> Activity
From the top of the entries, reproduce each line exactly, stopping after the line that contains "linear-gradient(180deg, #14223f 0%, #16254a". Omit pictures.

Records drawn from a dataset
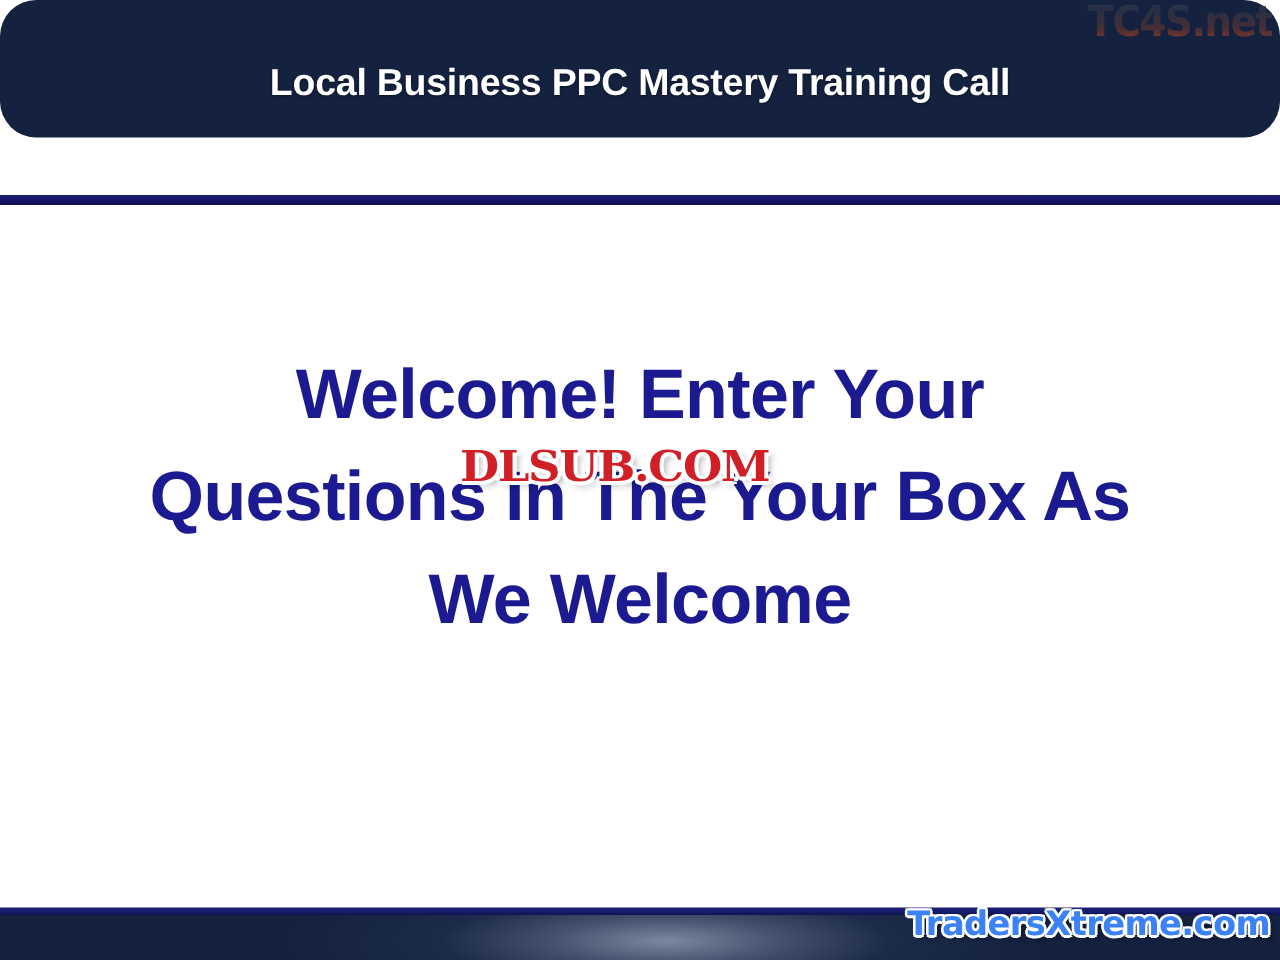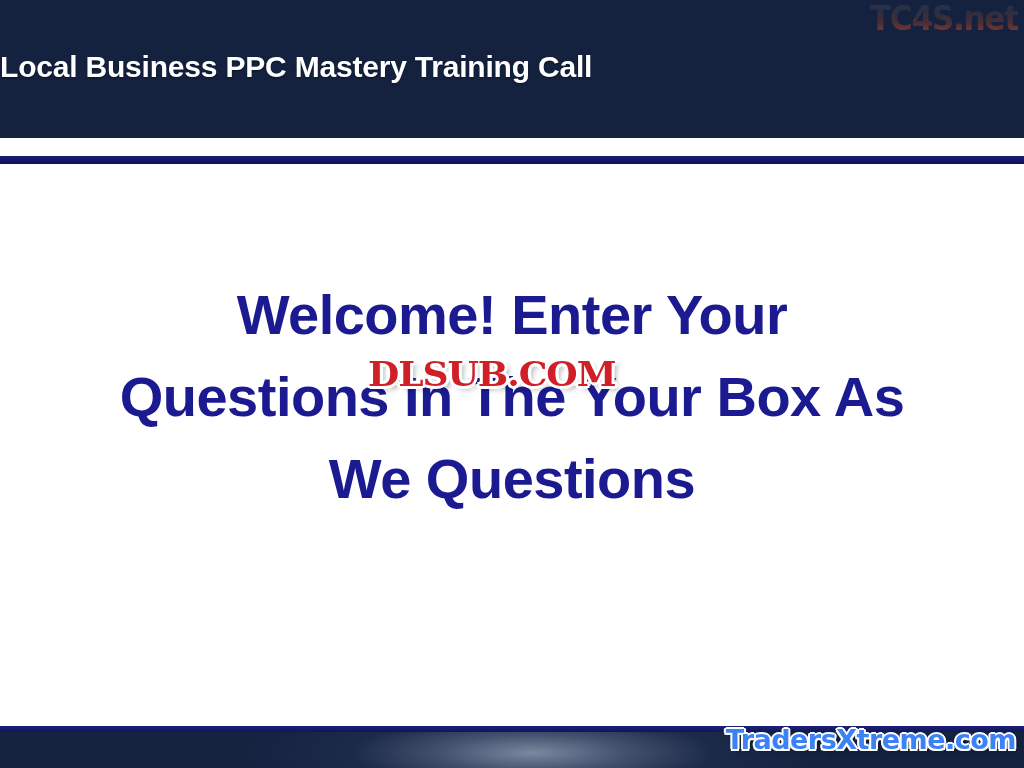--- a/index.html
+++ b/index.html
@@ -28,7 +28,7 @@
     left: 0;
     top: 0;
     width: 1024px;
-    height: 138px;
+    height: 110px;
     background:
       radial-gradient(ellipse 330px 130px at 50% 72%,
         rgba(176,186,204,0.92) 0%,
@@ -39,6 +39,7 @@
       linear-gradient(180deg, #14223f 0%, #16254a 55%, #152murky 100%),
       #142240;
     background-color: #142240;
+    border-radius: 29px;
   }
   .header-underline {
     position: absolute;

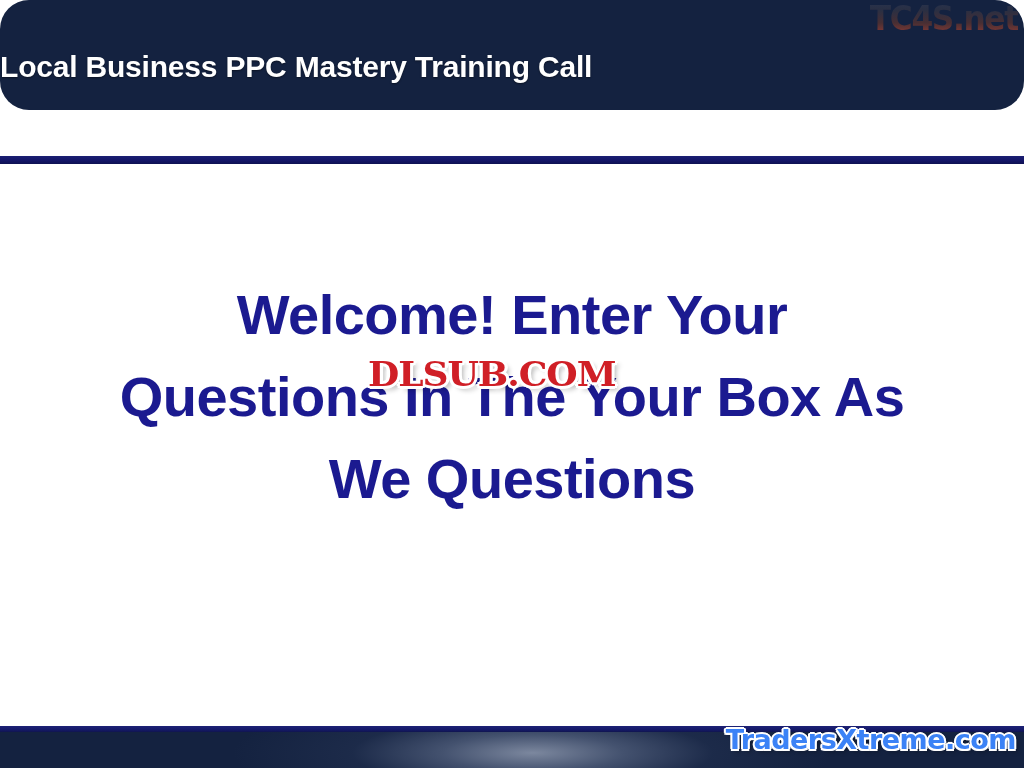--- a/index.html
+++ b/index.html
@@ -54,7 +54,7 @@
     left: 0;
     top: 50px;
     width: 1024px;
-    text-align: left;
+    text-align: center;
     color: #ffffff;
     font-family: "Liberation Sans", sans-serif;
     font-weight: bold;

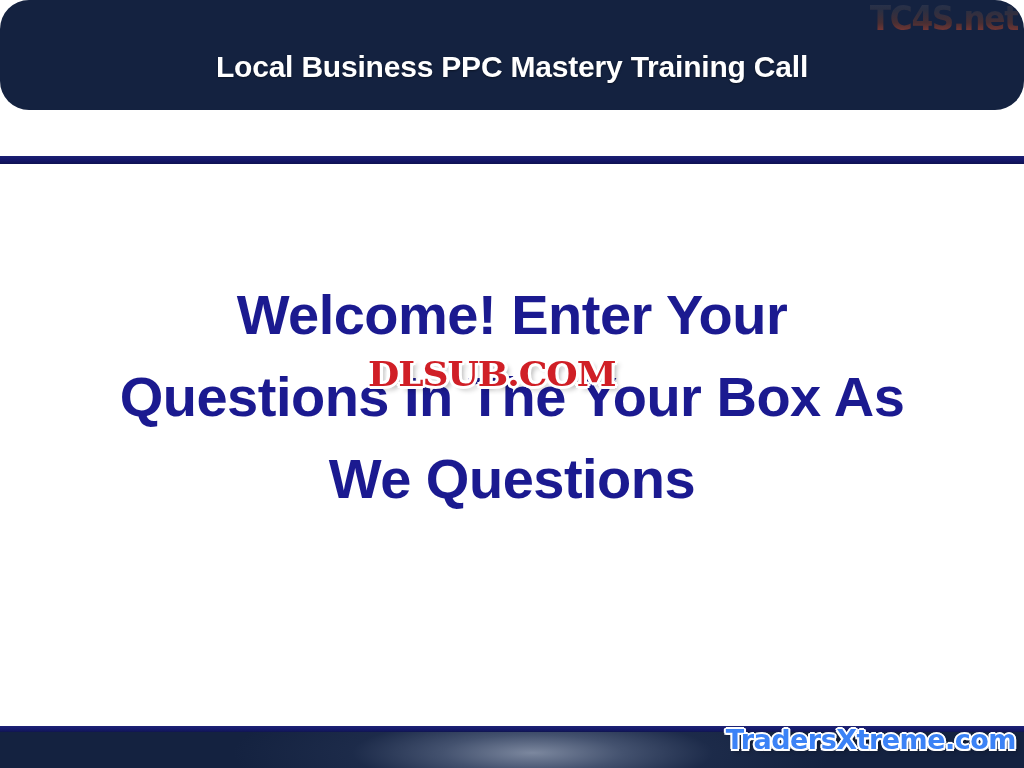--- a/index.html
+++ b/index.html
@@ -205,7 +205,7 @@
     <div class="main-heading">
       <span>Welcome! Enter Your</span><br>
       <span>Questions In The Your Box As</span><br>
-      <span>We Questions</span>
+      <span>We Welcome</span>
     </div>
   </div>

> Result of the task
--- a/index.html
+++ b/index.html
@@ -28,7 +28,7 @@
     left: 0;
     top: 0;
     width: 1024px;
-    height: 138px;
+    height: 110px;
     background:
       radial-gradient(ellipse 330px 130px at 50% 72%,
         rgba(176,186,204,0.92) 0%,
@@ -39,6 +39,7 @@
       linear-gradient(180deg, #14223f 0%, #16254a 55%, #152murky 100%),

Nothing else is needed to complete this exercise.